On daedalus, the init script was split into
libvirt-daemon-system-sysv. I also have libvirt-daemon-driver-qemu
installed.
Given that it works under root but not a regular user account, I'm
guessing there is some sort of permission problem somewhere.
The /etc/libvirt/*.conf files mention polkit so I'm not sure if that
is related here.
> I would boot runit and then look to see how things are different. Is
> the libvirtd running? Are there are any error messages at boot time
> around the running of those scripts. Then to further debug run those
> scripts manually. Trace them.
>
> root@calamity:~# ll /etc/init.d/libvirtd
> -rwxr-xr-x 1 root root 5600 Oct 1 2020 /etc/init.d/libvirtd
>
> root@calamity:~# less /etc/init.d/libvirtd
>
> root@calamity:~# service libvirtd status
> Checking status of libvirt management daemon: libvirtd not running.
>
> root@calamity:~# service libvirtd start
>
> One should normally use "service" to start and stop init scripts
> because it cleans the environment, changes directory, and so forth.
> All needed things. Of course runit also has a native interface. For
> more debugging I would run the script directly tracing it.
>
> root@calamity:~# sh -x /etc/init.d/libvirtd
>
> That will produce a lot of shell tracing output. I can't really
> speculate more without more detail. Hopefully by looking at what it
> is doing the reason for it not doing it under runit will become
> apparent. It might be a problem with the required cgroups setup. It
> might be a different problem. Check the syslog to see what errors are
> logged there.
Thanks for that suggestion to run initscript with `sh -x`. It appears
to show an error mounting cgroups in the init script, but perhaps that
is ok because I already have cgroupfs-mount package installed for
docker and that is already mounting the cgroups.
Sorry for the jumbled responses, but I'm testing as I write the reply here...

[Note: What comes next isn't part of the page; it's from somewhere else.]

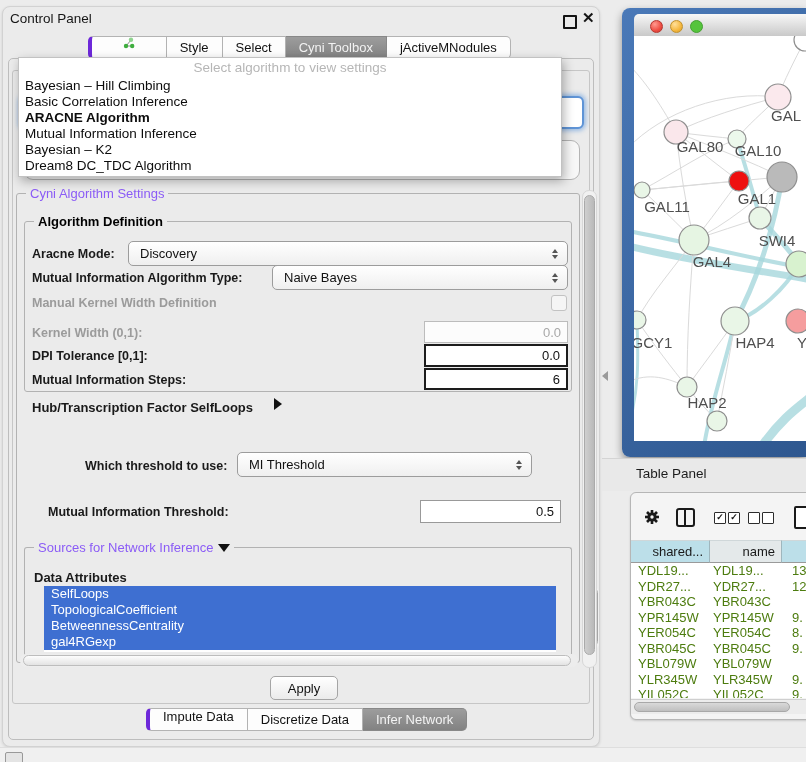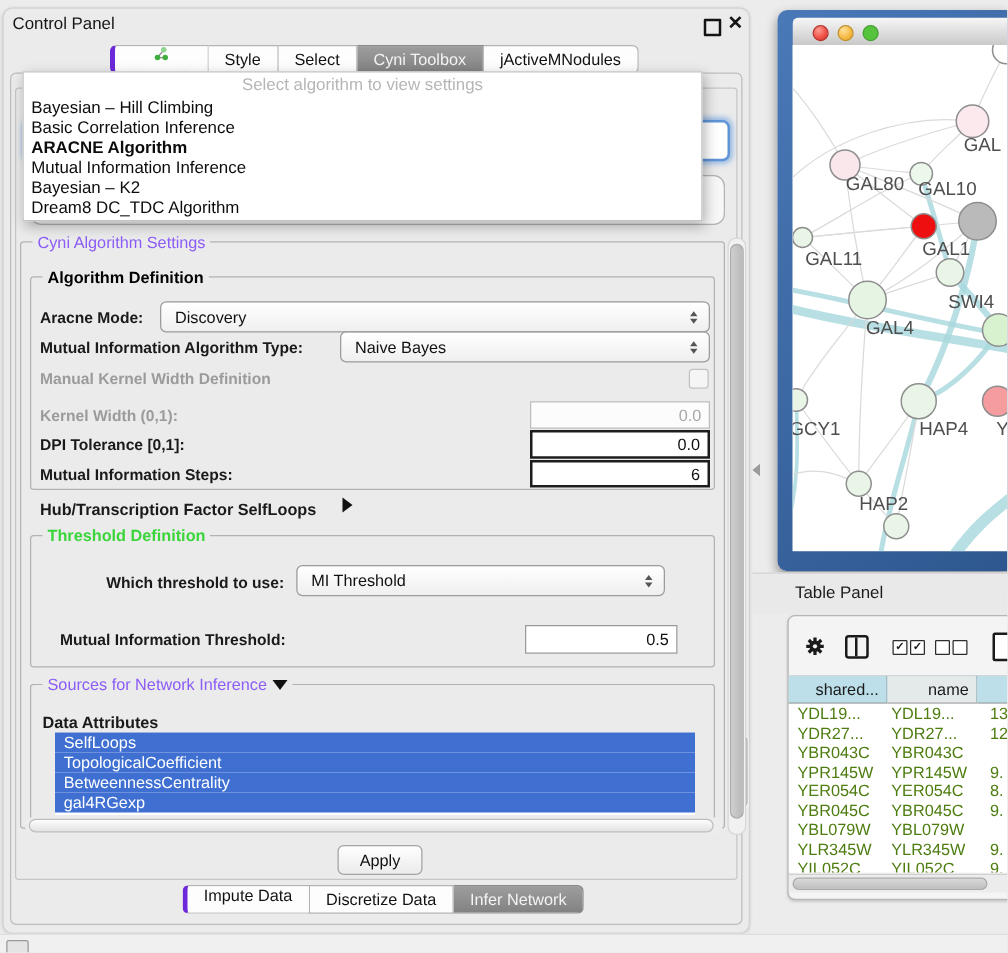"Threshold Definition" div.group { html: <div> <span>Threshold Definition</span> </div> -> none }
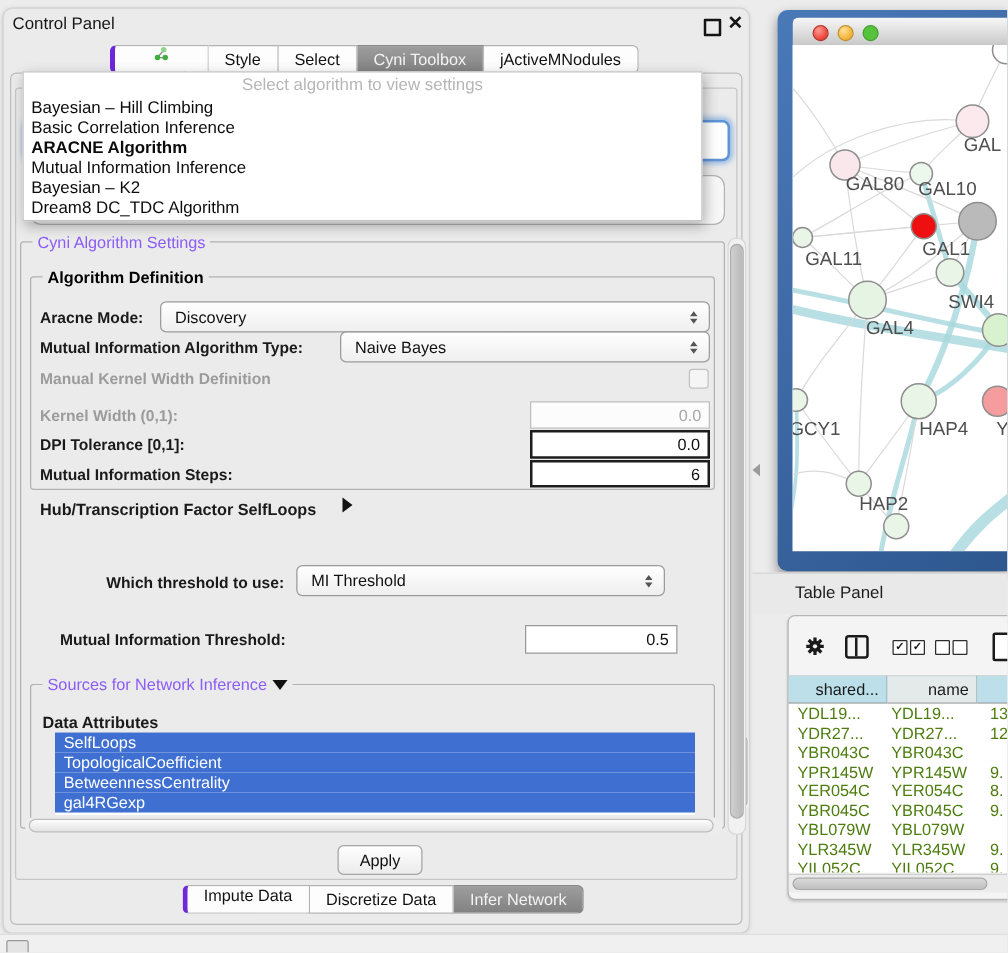"0.5" div.tfield { width: 122px -> 141px }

Hmmmm.. I noticed the output line of:
+ check_mount_cgroup_options
+ [ ! = yes ]
+ return 1
which looked a bit suspicious. So I checked the init script and it is
reading $mount_cgroups from /etc/default/libvirtd. The value is
commented out by default so I uncommented and set:
mount_cgroups=no
because I am already mounting cgroups via the cgroupfs-mount package.
I then stopped/restarted the libvirtd service and got some better output.
+ check_mount_cgroup_options
+ [ ! no = yes ]
+ return 1
> Hope that helps!
Yes! It appears that last shell debugging of init script definitely helped.
After setting mount_cgroups=no in /etc/default/libvirtd and restarting
libvirtd service, I can now successfully run `virsh list` and
`virt-manager` from my regular user account!
>
> Bob
Thanks for your assistance on this weird problem!
Tom